Je reviens du Parc Monceau. Il fait froid, Paris est triste, exception faite de la vitrine du Fleuriste qui, comme un bocal, semble en conserver précieusement les reflets originels.

Derrière la glace épaisse, on dirait que Paris est encore une fête, un tourbillon joyeux où l’on s’invente et se réinvente, où l’on s’enivre de musique et de couleurs avec, en arrière plan, le ciel glacé, argenté, givré, transparent, voilé, céruléen, azuré, blessé de quelques ecchymoses. Tous les gris et bleus se mêlent en un épais tissu changeant, bordé de fleurs mouvantes qui s’étendent devant un abri, dont la façade, ouverte sur l’extérieur, est voilé d’un rideau cristallin.

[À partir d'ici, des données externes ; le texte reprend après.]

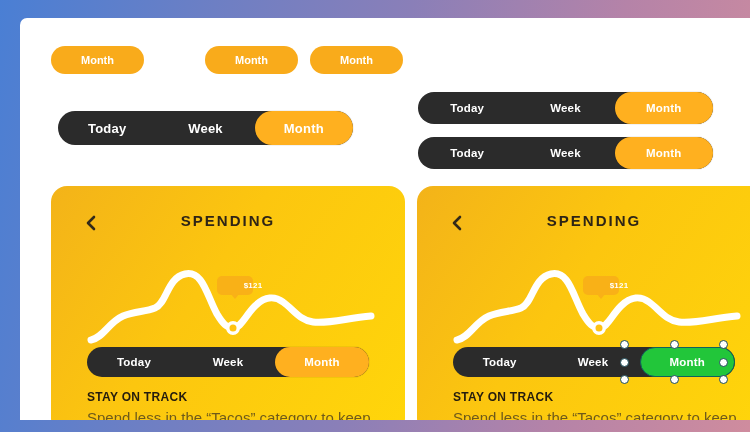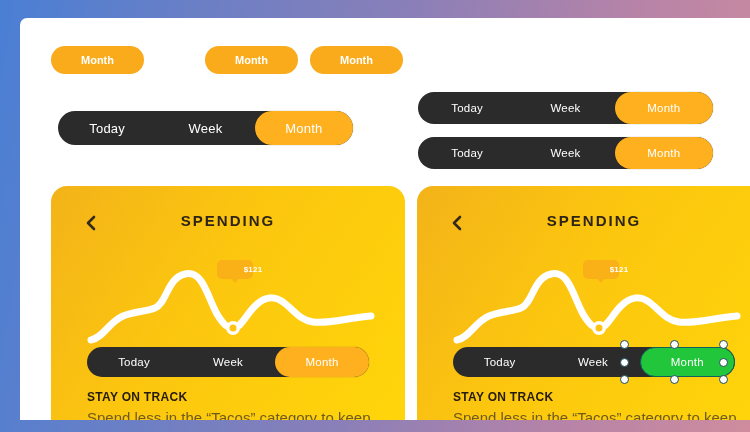"Today" .pill .seg { font-weight: normal -> bold }
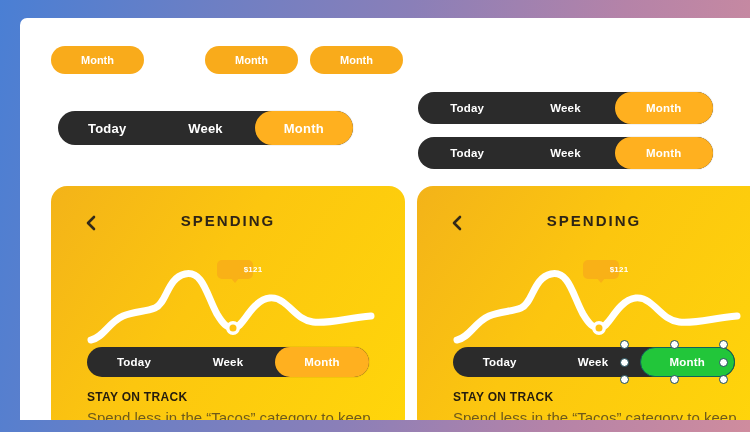"$121" .tooltip { top: 22px -> 38px }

La boutique est divisée en plusieurs jardins clairs, à la végétation vaporeuse, ponctués d’extraits des poèmes, des phrases en suspens, à hauteur de regard sur des tiges métalliques, des candélabres gravées sur une plaque d’inox, près d’un bassin, ou bien dans l’acier, inscrites en bas-relief, sur un mur de bois, incrustées dans le gravier.

Je me vois à l’intérieur, un bouquet de roses à la main, tourbillonnant entre les orchidées discrètes, les scabieuses chiffonnées, entre les avalanches de fleurs blanches, les bottes de tulipes, les amarilys parfumées.